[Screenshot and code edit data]
************

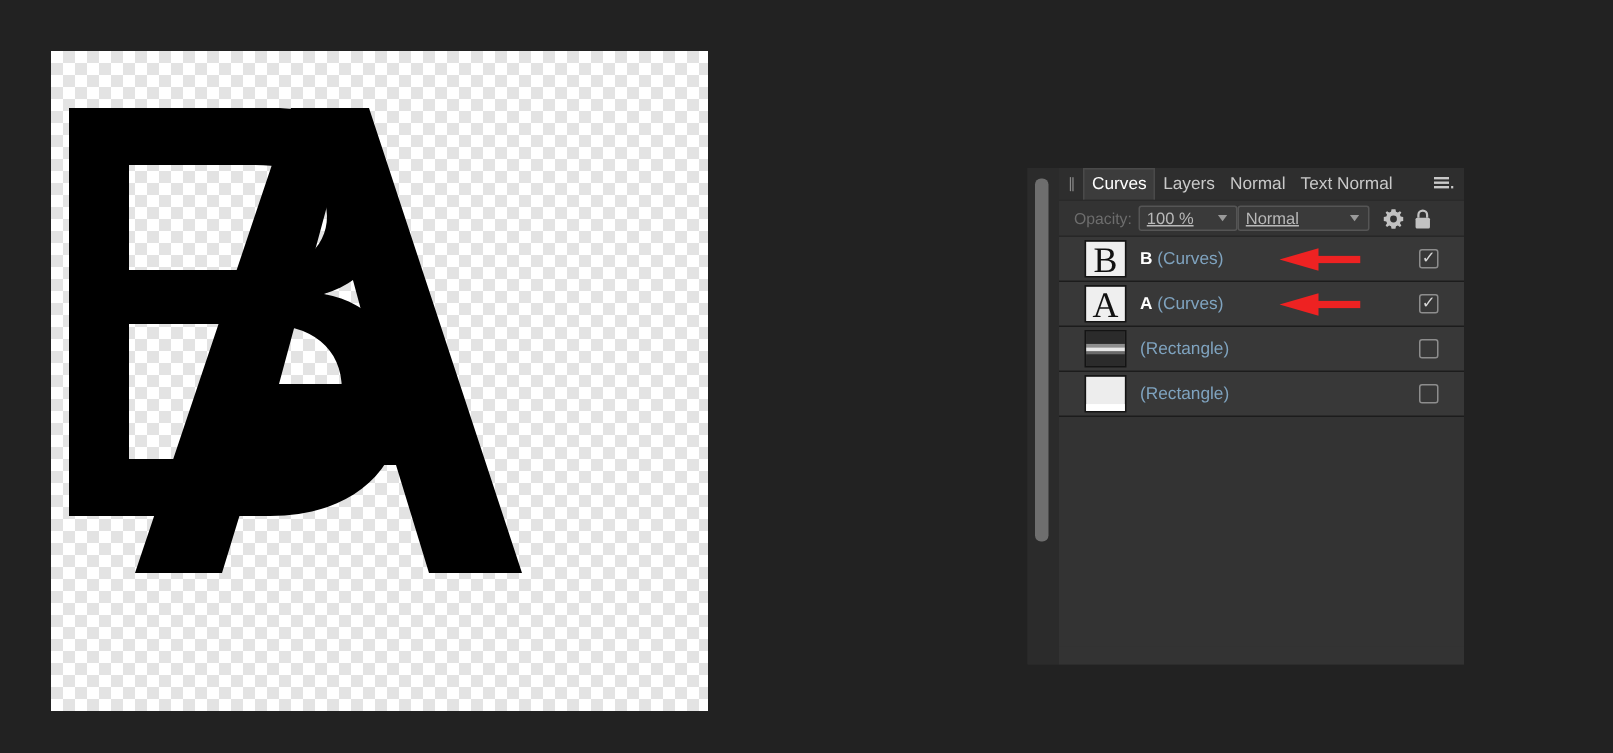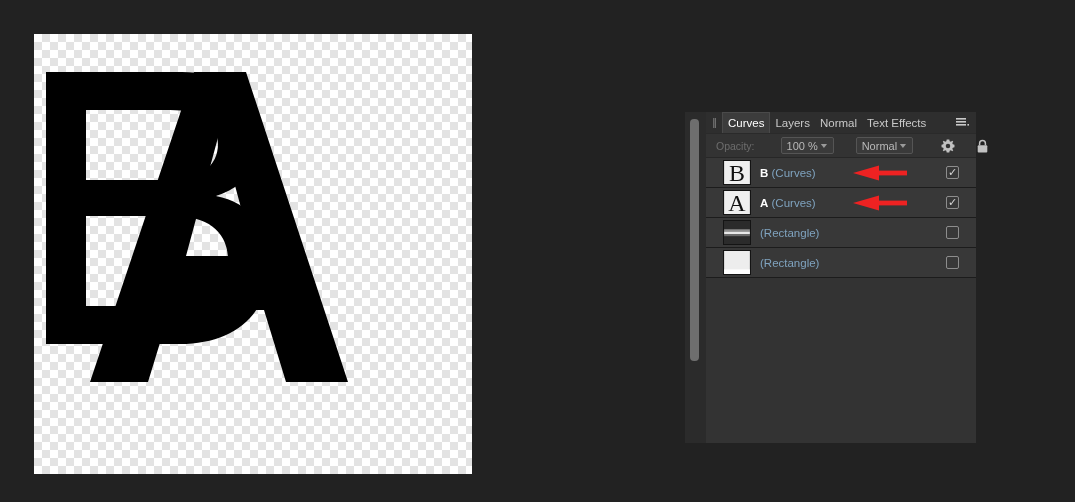--- a/index.html
+++ b/index.html
@@ -279,7 +279,7 @@
       <div class="tab active">Curves</div>
       <div class="tab">Layers</div>
       <div class="tab">Normal</div>
-      <div class="tab">Text Effects</div>
+      <div class="tab">Text Normal</div>
       <div id="panel-menu-icon">
         <svg width="13" height="11" viewBox="0 0 13 11">
           <rect x="0" y="1" width="10" height="1.6" fill="#c9c9c9"></rect>

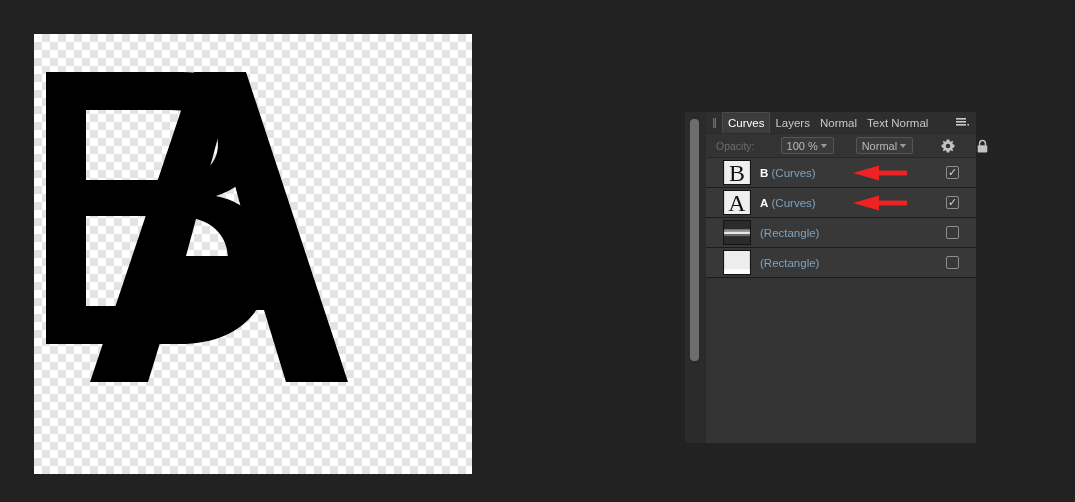--- a/index.html
+++ b/index.html
@@ -129,7 +129,6 @@
     padding: 0 4px;
     border-bottom: 1px solid #272727;
     box-sizing: border-box;
-    gap: 22px;
   }
   #opacity-label {
     font-size: 10.5px;

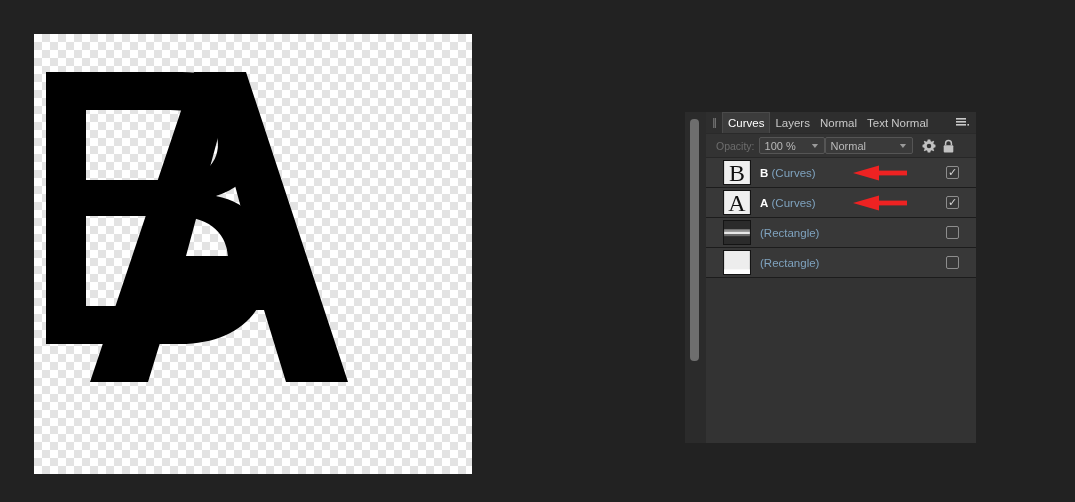--- a/index.html
+++ b/index.html
@@ -152,6 +152,7 @@
     padding-left: 5px;
     white-space: nowrap;
     flex: 1;
+    text-decoration: underline;
   }
   .combo .combo-arrow {
     font-size: 7px;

************

Problem statement
Full transcription without images: please go through the records and repeat them exactly.

Solved problem
--- a/index.html
+++ b/index.html
@@ -279,7 +279,7 @@
       <div class="tab active">Curves</div>
       <div class="tab">Layers</div>
       <div class="tab">Normal</div>
-      <div class="tab">Text Effects</div>
+      <div class="tab">Text Normal</div>
       <div id="panel-menu-icon">
         <svg width="13" height="11" viewBox="0 0 13 11">
           <rect x="0" y="1" width="10" height="1.6" fill="#c9c9c9"></rect>

--- a/index.html
+++ b/index.html
@@ -129,7 +129,6 @@
     padding: 0 4px;
     border-bottom: 1px solid #272727;
     box-sizing: border-box;
-    gap: 22px;
   }
   #opacity-label {
     font-size: 10.5px;

--- a/index.html
+++ b/index.html
@@ -152,6 +152,7 @@
     padding-left: 5px;
     white-space: nowrap;
     flex: 1;
+    text-decoration: underline;
   }
   .combo .combo-arrow {
     font-size: 7px;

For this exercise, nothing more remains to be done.